MSG and Increased Appetite
Aside from possibly making you feel sick, monosodium glutamate also increases appetite. There are a few theories about why this is. Food chemists claim that the flavor of MSG is addictive much like salt is. MSG is actually a very common substitute for salt since it gives a better taste to foods. Humans naturally enjoy salt and it’s easy to overeat on salty foods, just like some people can eat sugary foods excessively.
A study done by Physiology and Behavior used a popular MSG-based soup base called Umami to test their participants. They found that those who had the highest concentration of MSG in their soup ate more and were hungry again more quickly after eating. An additional study highlighted on this webpage was done in China and involved 752 participants. In this event the researchers tracked MSG intake and discovered that consuming the additive triggered weight gain even if the participant exercised and otherwise ate well.

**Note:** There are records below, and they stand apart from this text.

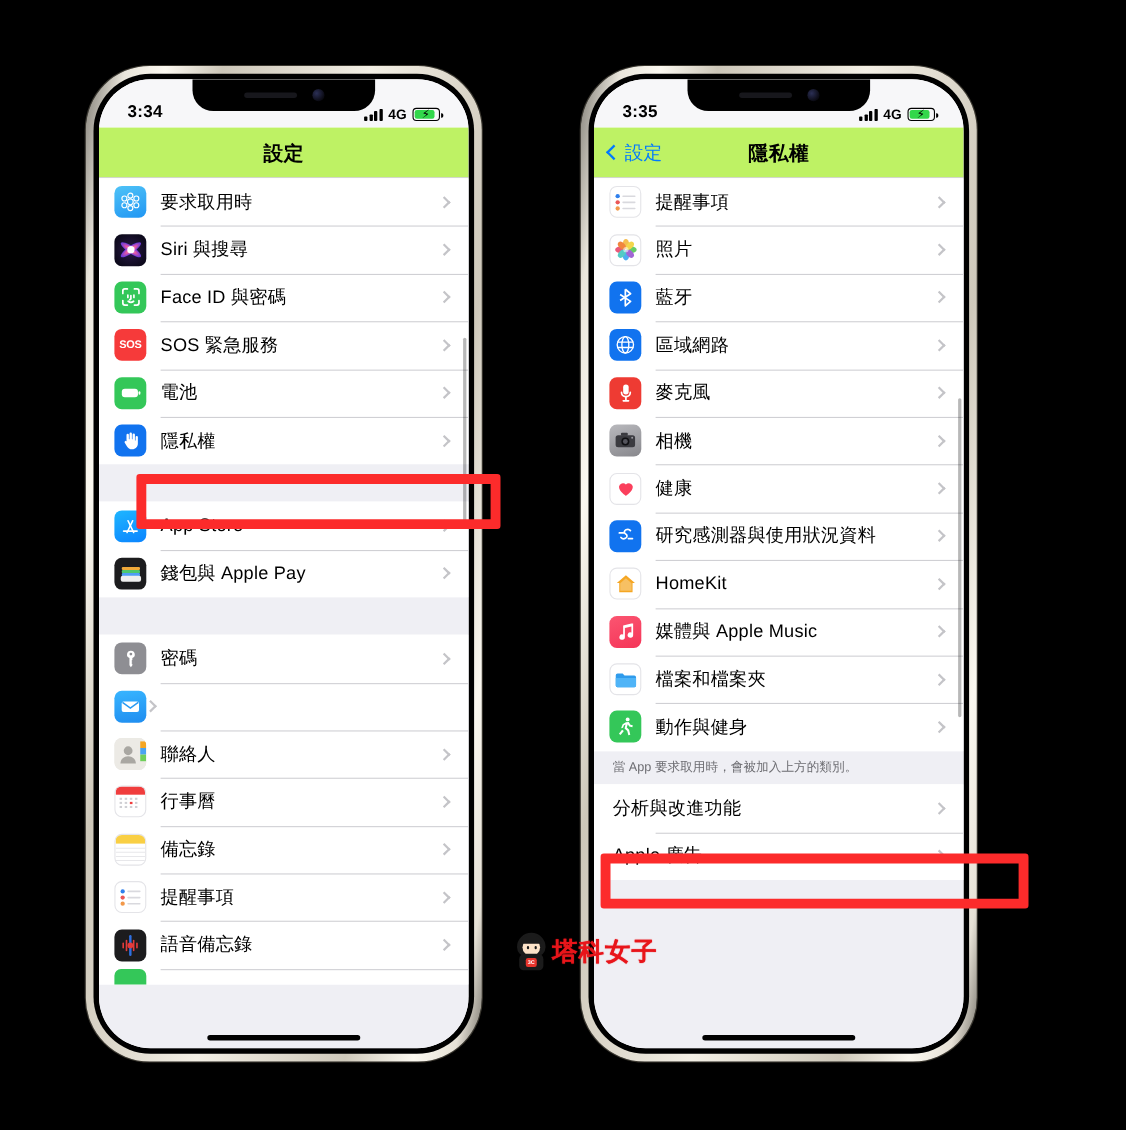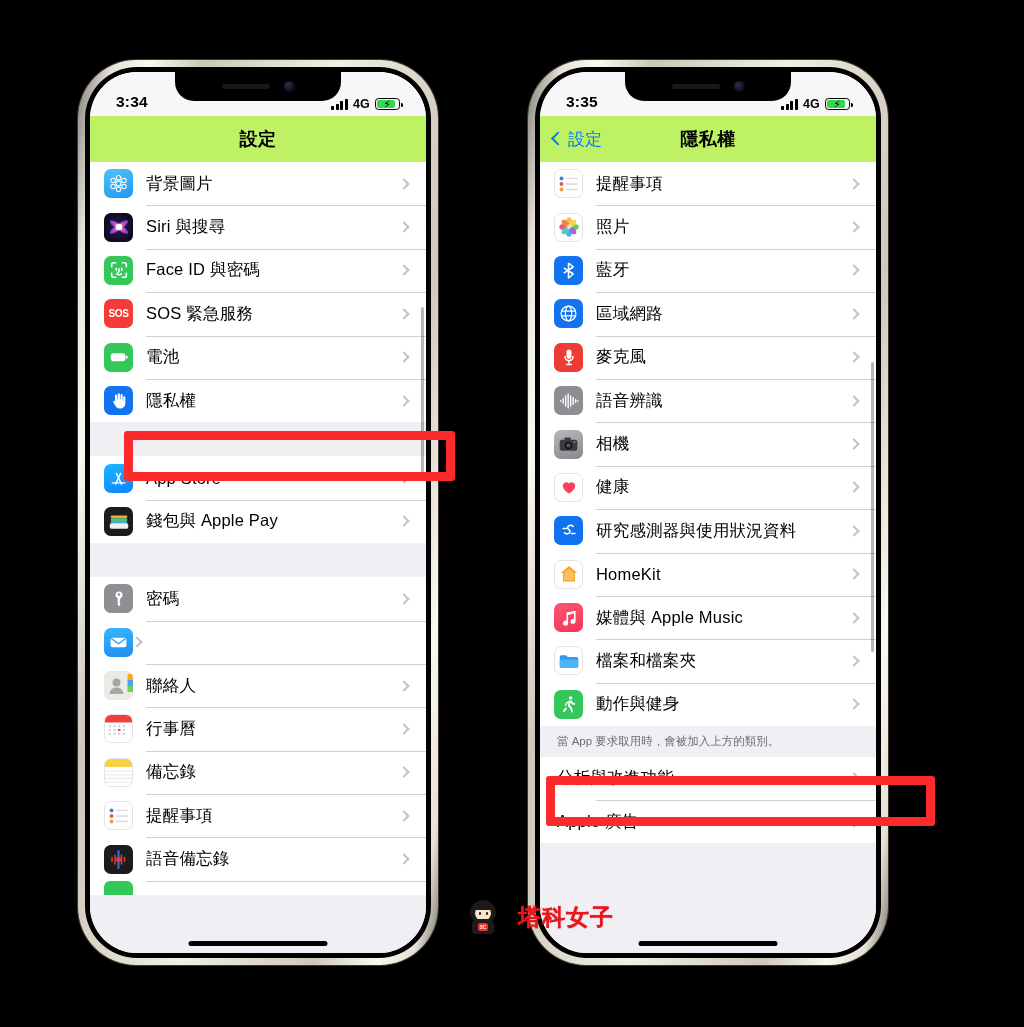--- a/index.html
+++ b/index.html
@@ -128,22 +128,22 @@
   
   .scrollbar { position: absolute; right: 2px; width: 2.6px; border-radius: 2px;
     background: rgba(0,0,0,.28); z-index: 8; }
 
   
   .hl { position: absolute; border: 9px solid #fc2b2b; border-radius: 3px; z-index: 40; pointer-events:none; }
   .hl-left  { left: 124px; top: 431px; width: 331px; height: 50px; }
   .hl-right { left: 546px; top: 776px; width: 389px; height: 50px; }
 
   
-  .watermark { position: absolute; left: 468px; top: 900px; z-index: 60;
-    display: flex; align-items: center; gap: 20px; }
+  .watermark { position: absolute; left: 468px; top: 848px; z-index: 60;
+    display: flex; align-items: center; gap: 4px; }
   .wm-face { width: 30px; height: 34px; position: relative; }
   .wm-hair { position:absolute; left:2px; top:0; width:26px; height:22px;
     background:#1b1b1b; border-radius:13px 13px 9px 9px; }
   .wm-skin { position:absolute; left:7px; top:6px; width:16px; height:15px;
     background:#fde3c8; border-radius:8px 8px 9px 9px; }
   .wm-eye { position:absolute; top:12px; width:2.4px; height:2.8px; background:#1b1b1b; border-radius:50%; }
   .wm-eye.l{left:11px} .wm-eye.r{left:18px}
   .wm-bangs { position:absolute; left:6px; top:3px; width:18px; height:7px; background:#1b1b1b; border-radius:9px 9px 4px 4px;}
   .wm-body { position:absolute; left:4px; top:19px; width:22px; height:15px;
     background:#1b1b1b; border-radius:5px 5px 4px 4px; }
@@ -204,21 +204,21 @@
               <circle cx="12" cy="12" r="3"></circle>
                     <circle cx="12" cy="5.5" r="2.6"></circle>
                     <circle cx="12" cy="18.5" r="2.6"></circle>
               <circle cx="5.8" cy="8.5" r="2.6"></circle>
                     <circle cx="18.2" cy="8.5" r="2.6"></circle>
               <circle cx="5.8" cy="15.5" r="2.6"></circle>
                     <circle cx="18.2" cy="15.5" r="2.6"></circle>
                   </g>
                 </svg>
             </div>
-            <div class="row-label">背景圖片</div>
+            <div class="row-label">要求取用時</div>
             <div class="chev"></div>
           </div>
 
           <div class="row">
             <div class="row-ic" style="background:radial-gradient(circle at 50% 50%,#2a1a4a 0%,#0d0a1c 78%);">
               <svg width="26" height="26" viewBox="0 0 26 26">
                 <defs>
                     <radialGradient id="sg" cx="50%" cy="50%">
                       <stop offset="0%" stop-color="#fff"></stop>
                       <stop offset="45%" stop-color="#ff5fae"></stop>
@@ -522,31 +522,20 @@
                   <g fill="#fff">
               <rect x="9" y="3" width="6" height="11" rx="3"></rect>
               <path d="M6.3 11.5a.9.9 0 011.8 0 3.9 3.9 0 007.8 0 .9.9 0 011.8 0 5.7 5.7 0 01-4.8 5.6V20h2a.9.9 0 010 1.8H9.1A.9.9 0 019.1 20h2v-2.9a5.7 5.7 0 01-4.8-5.6z"></path>
                   </g>
                 </svg>
             </div>
             <div class="row-label">麥克風</div>
             <div class="chev"></div>
           </div>
 
-          <div class="row">
-            <div class="row-ic" style="background:#8e8e93;">
-              <svg width="24" height="24" viewBox="0 0 26 26">
-                  <g stroke="#fff" stroke-width="1.5" stroke-linecap="round">
-              <path d="M4 12.6v.8M6.7 10.5v5M9.4 7.5v11M12.1 5.5v15M14.8 7.5v11M17.5 9.5v7M20.2 11.5v3M22.6 12.6v.8"></path>
-                  </g>
-                </svg>
-            </div>
-            <div class="row-label">語音辨識</div>
-            <div class="chev"></div>
-          </div>
 
           <div class="row">
             <div class="row-ic" style="background:linear-gradient(160deg,#b9b9bd,#87878c);">
               <svg width="23" height="23" viewBox="0 0 26 26">
                 <rect x="3" y="7.5" width="20" height="12.5" rx="2.6" fill="#3b3b40"></rect>
                 <rect x="8.5" y="5" width="7" height="3" rx="1" fill="#3b3b40"></rect>
                 <circle cx="13" cy="14" r="4.1" fill="#0f0f12"></circle>
                   <circle cx="13" cy="14" r="2.5" fill="#54545c"></circle>
                 <circle cx="20" cy="10.2" r="1" fill="#9a9aa0"></circle>
                 </svg>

All in all, consuming MSG doesn’t just lead to eat more than you should but also causes your fat cells to increase. This is due to not only overeating calories but by MSG negatively affecting the hormones in your body and brain.
Some people eat MSG on a regular basis and never experience symptoms. Others are very sensitive to the additive and can nearly break out in hives if they eat even a small amount. When making your decision on whether you should eat MSG-laden foods or not it is important to think about whether you’re trying to lose weight and if you do experience certain symptoms that you may not have been aware of. Monosodium glutamate may occur naturally but in our manufactured foods the additive is a man-made chemical almost all of the time.
If you eat foods with MSG in them regularly, try to eliminate them for a few weeks and see how you feel. Be willing to do your RESEARCH on your favorite foods. If you feel better after avoiding MSG you should probably continue avoiding the additive. If you don’t find much of a change, try to introduce the foods back into your diet to see if you get a negative reaction. You may be surprised that the headaches or tiredness that you feel after eating might even be linked to monosodium glutamate.